Я борюсь с отчаянным желанием перегнуться через стол и поцеловать ее. А она даст мне пощечину. Скармливаю кофе еще кусочек сахара.
Она спрашивает:
– А где вы собираетесь жить во время этого самого метаморфоза?
Я пожимаю плечами:
– Он властвует надо мной. А я над ним не властен.
– Звучит прикольно, но это не ответ. Автобусы сейчас не ходят, а в гостиницах нет мест.
– Да, очень несвоевременный буран.
– Есть и еще кое-что, о чем вы не упоминаете.
– Ну да, тонны всякой всячины! Но о ней я, наверное, никому и никогда не расскажу.
Холли отводит глаза, принимая какое-то решение…

 

Когда мы уходим с городской площади, над крышами кружат мелкие колючие снежинки, но спустя сотню ярдов и два поворота словно бы включается гигантский снегомет размером с гору и засыпает долину огромными бухтами снега. Снег забивается в нос, в глаза и в подмышки; буран воет в спину, влетает следом за нами под каменную арку, в замызганный дворик, уставленный мусорными баками, наполовину занесенными снегом, снегом, снегом… Холли возится с ключом, и наконец мы входим в подъезд, а снег врывается в дверь и ветер дико свистит, пока Холли не захлопывает дверь; неожиданно все стихает. Небольшая прихожая, горный велосипед, лестница, ведущая наверх. Щеки у Холли густо-алые, румяные от мороза. Она слишком худенькая: будь я ее матерью, пичкал бы ее всякими питательными лакомствами. Мы снимаем куртки и сапоги, и Холли кивает на лестницу, обитую ковролином. Наверху маленькая светлая квартирка с бумажными абажурами и скрипучими половицами, покрытыми лаком. Жилище Холли куда проще моей комнаты в Хамбер-колледже, интерьер 1970-х, а не 1570-х, но в этом отношении я ей завидую. Все очень опрятное, мебели мало: в большой комнате – древний телевизор, допотопный видеомагнитофон, видавшая виды софа, бескаркасное кресло-мешок, низенький столик, аккуратная стопка книг в углу и больше ничего. Обстановка крохотной кухоньки тоже минималистическая: на сушилке одна тарелка, одна плошка, одна чашка, один нож, одна ложка и одна вилка. На полочке горшки с розмарином и шалфеем. Пахнет поджаренным хлебом, сигаретами и кофе. Единственная уступка декоративности – небольшая картина маслом, бледно-голубой домик на зеленом берегу над серебристой океанской гладью. Из большого окна, должно быть, открывается чудесный вид, но сегодня за окном только буран, словно белый шум на экране ненастроенного телевизора.
– Невероятно, – говорю я. – Какой снегопад!
– Буран, – пожимает плечами Холли, наливая в чайник воду. – Бывает. Что у вас с ногой? Вы хромаете.
– Свою прежнюю обитель я покинул, как Человек-паук.
– И приземлился, как мешок картошки?
– Я болел, когда мой скаутский отряд учили прыжкам с крыш при побеге от злобных сутенеров.
– У меня есть эластичный бинт, могу одолжить. Но сперва… – Она открывает дверь в крохотную каморку с окном не больше крышки от обувной коробки. – Вот. Месяц назад у меня гостила сестра, спала здесь, на диванных подушках и одеялах.
– Тут тепло и сухо. – Я опускаю сумку на пол каморки. – Великолепно!
– Вот и хорошо. Значит, я сплю у себя, а вы здесь. Ясно?
– Ясно. – Когда женщина в тебе заинтересована, она непременно дает это понять; если же нет, то ни одеколон, ни подарки, ни сладкие речи не заставят ее передумать. – Огромное вам спасибо.

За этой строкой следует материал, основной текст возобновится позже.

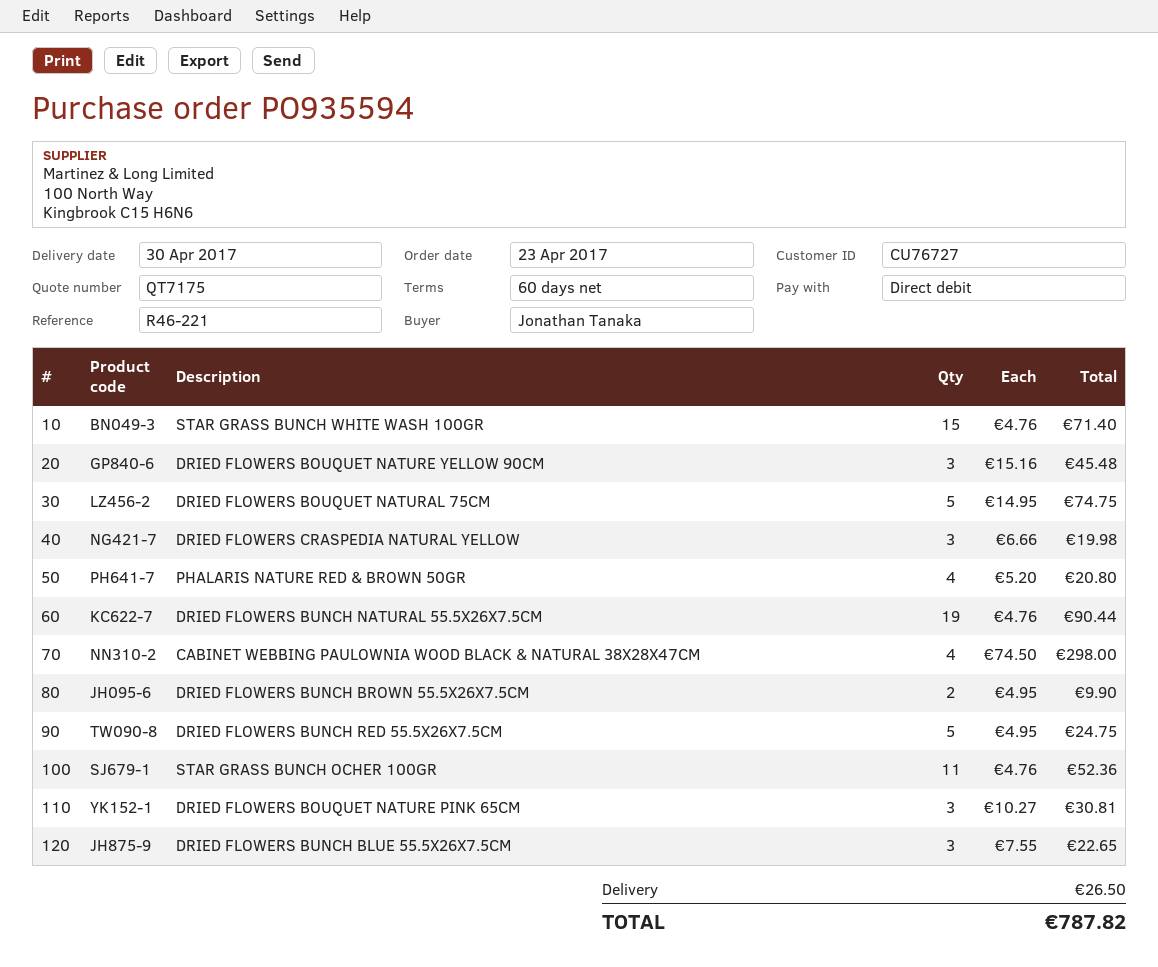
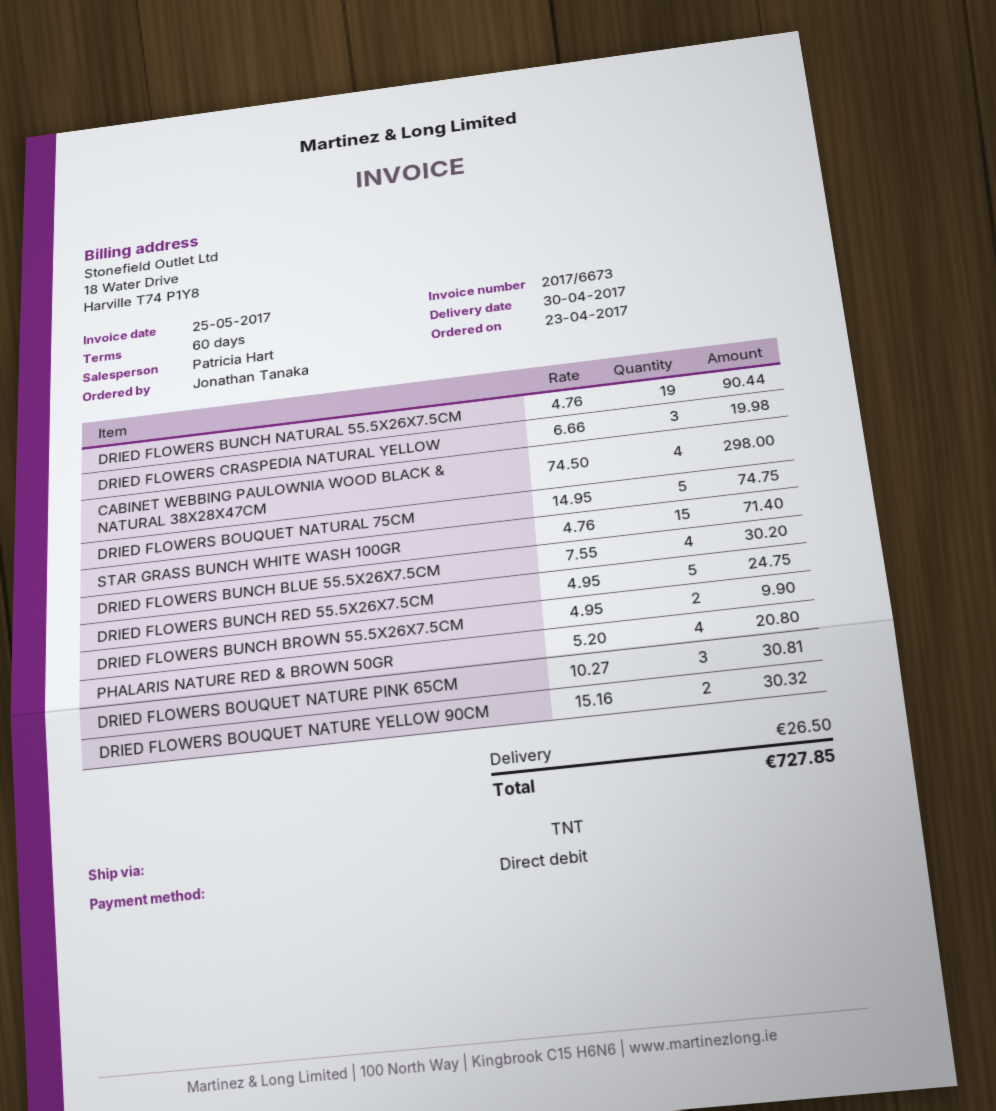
DRIED FLOWERS BOUQUET NATURE YELLOW 90CM: 3 x 15.16 = 45.48 -> 2 x 15.16 = 30.32
STAR GRASS BUNCH OCHER 100GR: 11 x 4.76 = 52.36 -> none
DRIED FLOWERS BUNCH BLUE 55.5X26X7.5CM: 3 x 7.55 = 22.65 -> 4 x 7.55 = 30.20
total: 787.82 -> 727.85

Нет, я серьезно. Не знаю, что бы я сейчас делал, если бы вы надо мной не сжалились.
– Ничего, выжили бы. Такие, как вы, всегда выживают.
Я смотрю на нее:
– Такие, как я?
Она только фыркает.

 

– Ради бога, Лэм! Бинтуйте, а не накладывайте турникет. – Холли не впечатляют мои познания в медицине. – Похоже, вы пропустили и занятия по оказанию первой помощи. И нашивки «Юный доктор» у вас нет. Погодите, а вы хоть какие-то скаутские нашивки заработали? Нет, не отвечайте, и так все ясно. Ладно. – Она тушит окурок. – Дайте-ка я сама. Но если вздумаете отпускать дурацкие шуточки насчет медсестричек, то получите по другой лодыжке вон той доской для резки хлеба.
– Что вы, что вы! Никаких шуток!
– Ногу на стул. Я не собираюсь вставать перед вами на колени.
Она разматывает неуклюжую повязку, удивляется моему неумению. Без носка распухшая лодыжка выглядит странной, голой и очень непривлекательной, особенно в пальцах Холли.
– Вот, для начала разотрите ушиб кремом с арникой – он отлично помогает при растяжениях и синяках.
Она подает мне тюбик. Я подчиняюсь, и, когда лодыжка лоснится от крема, Холли умело накладывает повязку – тугую, но не слишком, а в самый раз. Я смотрю на ее пальцы, на завитки черных кудрей, на выразительное лицо, скрывающее и отражающее перемены настроения. Это не похоть. Похоть получает желаемое и на мягких лапах уходит лесом. Любовь куда требовательней. Она требует круглосуточного внимания и заботы, защиты, обручальных колец, клятв, совместного счета в банке; ароматических свечей в день рождения; страхования жизни. Детей. Любовь – диктатор. Мне все это известно, но раскаленное горнило моей груди ревет: ты ты ты ты ты, и я ровным счетом ничего не могу с этим поделать.
Ветер ломится в оконное стекло.
– Не слишком туго? – спрашивает Холли.
– Идеально, – говорю я.

 

– Как снежинки в хрустальном шаре, – говорит Холли, глядя на буран.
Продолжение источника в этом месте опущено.